Ach, und es hatte dies ganze Leben doch nur dann einen Sinn, wenn beides sich erringen ließ, wenn das Leben nicht durch dies dürre Entweder-Oder gespalten war! Schaffen, ohne dafür den Preis des Lebens zu bezahlen! Leben, ohne doch auf den Adel des Schöpfertums zu verzichten! War denn das nicht möglich? Vielleicht gab es Menschen, denen es möglich war. Vielleicht gab es Ehemänner und Familienväter, denen über der Treue nicht die Sinnenlust verlorenging? Vielleicht gab es Seßhafte, denen der Mangel an Freiheit und an Gefahr das Herz nicht eindorren ließ? Vielleicht.

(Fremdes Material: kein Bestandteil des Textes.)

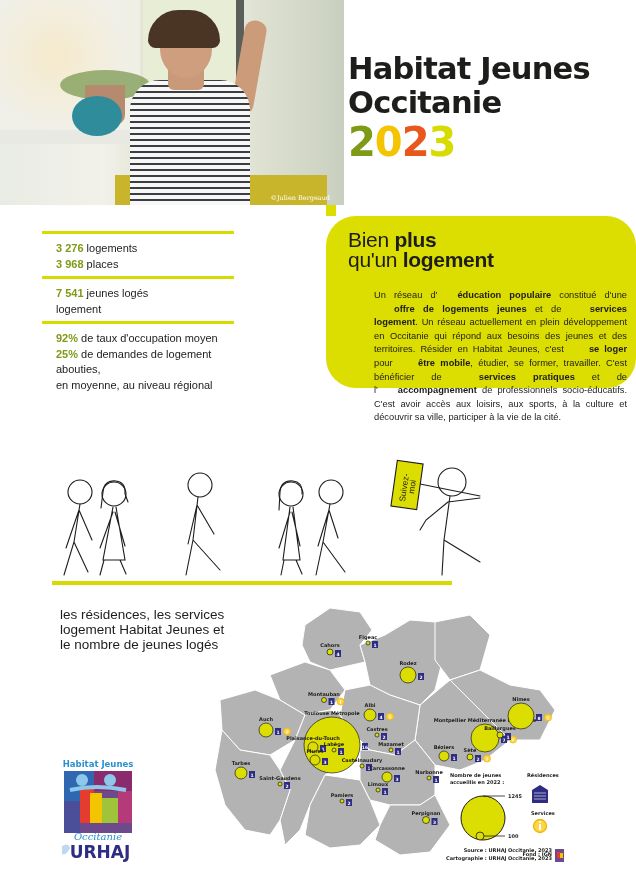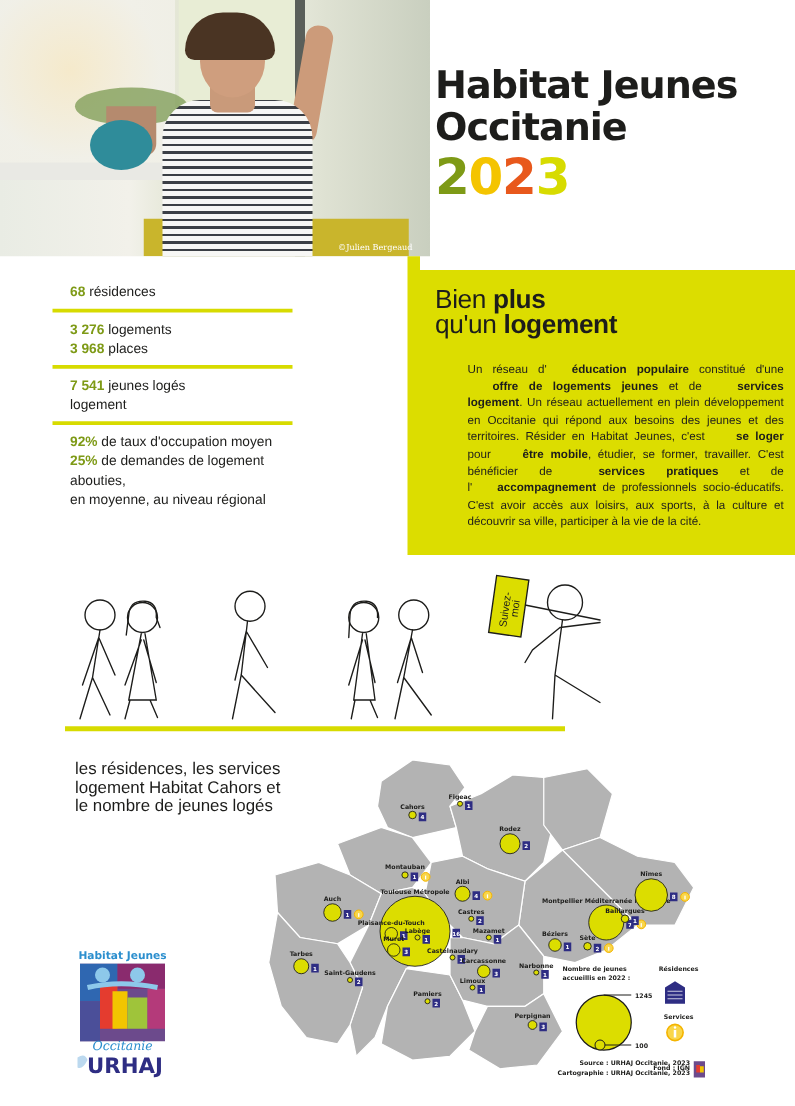--- a/index.html
+++ b/index.html
@@ -29,21 +29,21 @@
   #title { left:348px; top:52px; font-family:"DejaVu Sans", sans-serif; font-weight:bold; font-size:30.5px; line-height:34px; letter-spacing:-0.8px; color:#1d1d1b; }
   #year { left:348px; top:120px; font-family:"DejaVu Sans", sans-serif; font-weight:bold; font-size:40px; line-height:44px; letter-spacing:-1px; }
 
   
   .stats { left:42px; width:192px; }
   .stat-block { font-size:11px; line-height:15.5px; padding:0 0 0 14px; }
   .stat-block b { font-weight:bold; color:#7e9a16; }
   .rule { height:3px; background:#d7db00; margin:4px 0 7px 0; }
 
   
-  #pitch { left:326px; top:216px; width:310px; height:228px; background:#dcdd00; }
+  #pitch { left:326px; top:216px; width:310px; height:172px; background:#dcdd00;border-radius:30px; }
   #pitch-corner { left:326px; top:205px; width:10px; height:11px; background:#dcdd00; }
   #pitch h2 { position:absolute; left:22px; top:14px; font-weight:normal; font-size:21px; line-height:20px; color:#1d1d1b; letter-spacing:-0.3px; }
   #pitch h2 b { font-weight:bold; }
   #pitch p { position:absolute; left:48px; top:73px; width:253px; font-size:9.3px; line-height:13.6px; text-align:justify; color:#1d1d1b; }
   #pitch p b { font-weight:bold;margin-left:20px; }
 
   
   #walkers { left:0; top:450px; width:636px; height:150px; }
   #ground { left:52px; top:581px; width:400px; height:4px; background:#d7db00; }
 
@@ -80,21 +80,20 @@
 <div id="title" class="abs">
   <div>Habitat Jeunes</div>
   <div>Occitanie</div>
 </div>
 <div id="year" class="abs">
   <span class="yd" style="color: rgb(126, 154, 22);">2</span><span class="yd" style="color: rgb(244, 196, 0);">0</span><span class="yd" style="color: rgb(232, 88, 28);">2</span><span class="yd" style="color: rgb(215, 219, 0);">3</span>
 </div>
 
 <div id="stats" class="abs stats" style="top:227px;">
     <div class="stat-block">
-      <div><b>68</b><span> résidences</span></div>
     </div>
     <div class="rule"></div>
     <div class="stat-block">
       <div><b>3 276</b><span> logements</span></div>
       <div><b>3 968</b><span> places</span></div>
     </div>
     <div class="rule"></div>
     <div class="stat-block">
       <div><b>7 541</b><span> jeunes logés</span></div>
       <div><span>logement</span></div>
@@ -151,21 +150,21 @@
     <path d="M420 34 L480 46"></path>
   </g>
   <g>
     <rect x="394" y="12" width="26" height="46" fill="#dcdd00" stroke="#1d1d1b" transform="rotate(8 407 35)"></rect>
   </g>
   <text x="0" y="0" transform="translate(405,52) rotate(-82)" stroke="none" fill="#1d1d1b" font-family="Liberation Sans, sans-serif" font-size="8.5">Suivez-</text>
   <text x="0" y="0" transform="translate(414,44) rotate(-82)" stroke="none" fill="#1d1d1b" font-family="Liberation Sans, sans-serif" font-size="8.5">moi</text>
 </svg>
 <div id="ground" class="abs"></div>
 
-<div id="map-caption" class="abs">les résidences, les services logement Habitat Cahors et le nombre de jeunes logés</div>
+<div id="map-caption" class="abs">les résidences, les services logement Habitat Jeunes et le nombre de jeunes logés</div>
 
 <svg id="logo" class="abs" viewBox="0 0 76 108">
   <text x="38" y="9" text-anchor="middle" font-family="DejaVu Sans, sans-serif" font-weight="bold" font-size="8.5" fill="#2c8fce">Habitat Jeunes</text>
   <rect x="4" y="13" width="68" height="62" fill="#6c4a8c"></rect>
   <rect x="4" y="13" width="30" height="30" fill="#2f67b1"></rect>
   <rect x="34" y="13" width="38" height="20" fill="#8a2b6e"></rect>
   <rect x="20" y="30" width="14" height="35" fill="#e43c2f"></rect>
   <rect x="30" y="35" width="12" height="30" fill="#f2c500"></rect>
   <rect x="42" y="40" width="16" height="25" fill="#9fc43a"></rect>
   <rect x="58" y="33" width="14" height="32" fill="#b43a7a"></rect>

Gesehen hatte er noch keinen.
“Die Mystiker sind, kurz und etwas grob gesagt, jene Denker, welche nicht von den Vorstellungen loskommen können, also überhaupt keine Denker sind. Sie sind heimliche Künstler: Poeten ohne Verse, Maler ohne Pinsel, Musiker ohne Töne. Es sind höchst begabte und edle Geister unter ihnen, aber sie sind alle ohne Ausnahme unglückliche Menschen. So einer hättest auch du werden können. Statt dessen bist du, Gott sei Dank, ein Künstler geworden und hast dich der Bilderwelt bemächtigt, wo du ein Schöpfer und Herr sein kannst, statt als Denker im Unzulänglichen steckenzubleiben.”

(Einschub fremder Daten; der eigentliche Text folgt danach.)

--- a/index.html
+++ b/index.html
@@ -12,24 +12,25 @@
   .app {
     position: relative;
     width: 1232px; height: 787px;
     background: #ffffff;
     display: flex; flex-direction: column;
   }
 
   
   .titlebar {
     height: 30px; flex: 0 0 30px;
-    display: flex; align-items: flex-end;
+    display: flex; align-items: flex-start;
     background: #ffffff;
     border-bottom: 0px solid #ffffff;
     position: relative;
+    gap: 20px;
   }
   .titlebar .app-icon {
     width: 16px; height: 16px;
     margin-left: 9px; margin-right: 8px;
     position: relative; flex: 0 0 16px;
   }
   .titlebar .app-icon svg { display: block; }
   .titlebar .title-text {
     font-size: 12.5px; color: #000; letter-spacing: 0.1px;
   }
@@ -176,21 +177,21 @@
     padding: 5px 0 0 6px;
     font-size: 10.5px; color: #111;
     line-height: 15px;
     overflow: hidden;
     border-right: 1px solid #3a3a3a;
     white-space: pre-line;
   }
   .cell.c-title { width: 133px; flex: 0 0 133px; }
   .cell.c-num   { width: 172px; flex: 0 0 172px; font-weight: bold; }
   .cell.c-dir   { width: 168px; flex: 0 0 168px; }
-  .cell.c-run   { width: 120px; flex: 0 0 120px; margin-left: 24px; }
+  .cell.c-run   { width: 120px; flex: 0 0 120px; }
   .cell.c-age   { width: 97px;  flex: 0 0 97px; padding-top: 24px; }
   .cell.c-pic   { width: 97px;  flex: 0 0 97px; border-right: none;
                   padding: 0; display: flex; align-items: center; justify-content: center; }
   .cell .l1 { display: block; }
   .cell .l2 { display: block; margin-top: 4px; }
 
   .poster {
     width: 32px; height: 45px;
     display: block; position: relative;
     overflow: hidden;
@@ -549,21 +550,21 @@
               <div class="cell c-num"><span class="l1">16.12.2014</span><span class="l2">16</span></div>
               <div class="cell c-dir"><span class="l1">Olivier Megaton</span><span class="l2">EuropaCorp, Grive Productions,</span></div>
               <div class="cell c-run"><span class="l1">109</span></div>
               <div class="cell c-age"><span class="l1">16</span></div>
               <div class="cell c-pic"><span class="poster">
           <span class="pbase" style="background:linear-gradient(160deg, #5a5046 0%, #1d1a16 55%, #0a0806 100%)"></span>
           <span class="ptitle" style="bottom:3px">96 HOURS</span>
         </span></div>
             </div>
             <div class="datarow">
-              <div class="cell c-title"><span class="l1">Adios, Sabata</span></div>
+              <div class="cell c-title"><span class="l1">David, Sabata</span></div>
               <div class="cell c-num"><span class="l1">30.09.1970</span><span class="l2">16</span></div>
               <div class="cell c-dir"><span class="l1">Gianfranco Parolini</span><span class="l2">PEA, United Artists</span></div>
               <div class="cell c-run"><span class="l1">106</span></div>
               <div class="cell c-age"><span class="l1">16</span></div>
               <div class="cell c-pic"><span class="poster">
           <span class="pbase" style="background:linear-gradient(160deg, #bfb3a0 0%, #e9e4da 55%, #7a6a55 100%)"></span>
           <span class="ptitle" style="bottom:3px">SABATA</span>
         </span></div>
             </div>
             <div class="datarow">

“Unser Denken ist ein beständiges Abstrahieren, ein Wegsehen vom Sinnlichen, ein Versuch am Bau einer rein geistigen Welt. Du aber nimmst gerade das Unbeständigste und Sterblichste ans Herz und verkündest den Sinn der Welt gerade im Vergänglichen. Du siehst nicht davon weg, du gibst dich ihm hin, und durch deine Hingabe wird es zum Höchsten, zum Gleichnis des Ewigen. Wir Denker suchen uns Gott zu nähern, indem wir die Welt von ihm abziehen. Du näherst dich ihm, indem du seine Schöpfung liebst und nochmals erschaffst. Beides ist Menschenwerk und unzulänglich, aber die Kunst ist unschuldiger.”
- “Ich weiß nicht, Narziß. Aber mit dem Leben fertig zu werden, die Verzweiflung abzuwehren, das scheint euch Denkern und Theologen doch besser zu gelingen. Ich beneide dich längst nicht mehr um deine Wissenschaft, mein Freund, aber ich beneide dich um deine Ruhe, um deinen Gleichmut, um deinen Frieden.”

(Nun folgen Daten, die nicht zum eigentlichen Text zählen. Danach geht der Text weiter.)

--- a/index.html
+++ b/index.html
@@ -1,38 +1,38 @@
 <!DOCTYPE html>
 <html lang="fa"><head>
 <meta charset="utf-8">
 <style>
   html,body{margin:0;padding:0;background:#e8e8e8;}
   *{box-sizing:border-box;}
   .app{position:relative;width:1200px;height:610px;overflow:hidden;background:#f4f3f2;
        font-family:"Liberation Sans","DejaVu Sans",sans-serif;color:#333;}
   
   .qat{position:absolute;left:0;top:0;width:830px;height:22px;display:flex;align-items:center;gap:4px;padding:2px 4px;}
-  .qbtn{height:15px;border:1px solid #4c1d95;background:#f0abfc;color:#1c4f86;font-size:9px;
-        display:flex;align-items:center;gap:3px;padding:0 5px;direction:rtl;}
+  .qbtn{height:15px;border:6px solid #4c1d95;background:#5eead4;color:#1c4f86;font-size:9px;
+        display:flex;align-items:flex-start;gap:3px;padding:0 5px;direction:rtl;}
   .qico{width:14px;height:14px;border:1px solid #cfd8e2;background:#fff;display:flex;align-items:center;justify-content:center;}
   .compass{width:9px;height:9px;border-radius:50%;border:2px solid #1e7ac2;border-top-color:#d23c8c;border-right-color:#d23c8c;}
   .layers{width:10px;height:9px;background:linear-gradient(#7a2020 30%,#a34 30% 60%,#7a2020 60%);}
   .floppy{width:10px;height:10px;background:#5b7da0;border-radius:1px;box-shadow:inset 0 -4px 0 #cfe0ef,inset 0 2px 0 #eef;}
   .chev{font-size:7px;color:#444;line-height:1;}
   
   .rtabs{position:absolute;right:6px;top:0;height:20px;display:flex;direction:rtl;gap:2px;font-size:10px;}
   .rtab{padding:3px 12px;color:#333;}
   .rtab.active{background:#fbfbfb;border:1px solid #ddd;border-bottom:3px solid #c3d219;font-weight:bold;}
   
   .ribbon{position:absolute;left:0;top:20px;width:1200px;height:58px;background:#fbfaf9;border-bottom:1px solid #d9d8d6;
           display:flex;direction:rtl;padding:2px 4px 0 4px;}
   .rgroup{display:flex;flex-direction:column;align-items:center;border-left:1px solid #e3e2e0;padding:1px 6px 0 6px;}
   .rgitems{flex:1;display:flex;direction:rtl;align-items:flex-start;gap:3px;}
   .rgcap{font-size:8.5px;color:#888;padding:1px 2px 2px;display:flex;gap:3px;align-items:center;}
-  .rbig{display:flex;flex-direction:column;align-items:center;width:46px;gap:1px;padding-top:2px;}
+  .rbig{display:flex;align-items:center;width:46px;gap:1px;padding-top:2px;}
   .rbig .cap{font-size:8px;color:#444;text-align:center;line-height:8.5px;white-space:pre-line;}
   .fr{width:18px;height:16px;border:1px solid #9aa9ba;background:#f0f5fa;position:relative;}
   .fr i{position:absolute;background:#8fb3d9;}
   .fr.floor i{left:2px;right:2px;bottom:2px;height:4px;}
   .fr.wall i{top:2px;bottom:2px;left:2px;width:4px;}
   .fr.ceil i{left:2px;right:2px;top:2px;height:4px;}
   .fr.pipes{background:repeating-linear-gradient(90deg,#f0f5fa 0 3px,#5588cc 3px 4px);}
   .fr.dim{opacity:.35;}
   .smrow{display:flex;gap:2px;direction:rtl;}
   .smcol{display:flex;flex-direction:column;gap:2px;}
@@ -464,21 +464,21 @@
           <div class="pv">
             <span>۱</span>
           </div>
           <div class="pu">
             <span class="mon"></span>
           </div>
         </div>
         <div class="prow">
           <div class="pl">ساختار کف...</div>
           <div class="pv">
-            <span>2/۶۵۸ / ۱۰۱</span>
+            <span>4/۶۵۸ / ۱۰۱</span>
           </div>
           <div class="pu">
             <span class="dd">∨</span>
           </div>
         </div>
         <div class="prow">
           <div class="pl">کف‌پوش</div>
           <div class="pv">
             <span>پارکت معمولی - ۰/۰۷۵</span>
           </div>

“Du solltest mich nicht beneiden, Goldmund. Es gibt keinen Frieden, so, wie du es meinst. [...] Es gibt nur einen Frieden, der immer und immer wieder mit unablässigem Kämpfen erstritten wird und von Tag zu Tag neu erstritten werden muß. Du siehst mich nicht streiten, du kennst weder meine Kämpfe beim Studium, noch kennst du meine Kämpfe in der Betzelle. Es ist gut, daß du sie nicht kennst. Du siehst nur, daß ich weniger als du Launen unterworfen bin, das hältst du für Frieden. Es ist aber Kampf, es ist Kampf und Opfer wie jedes rechte Leben, wie das deine auch.”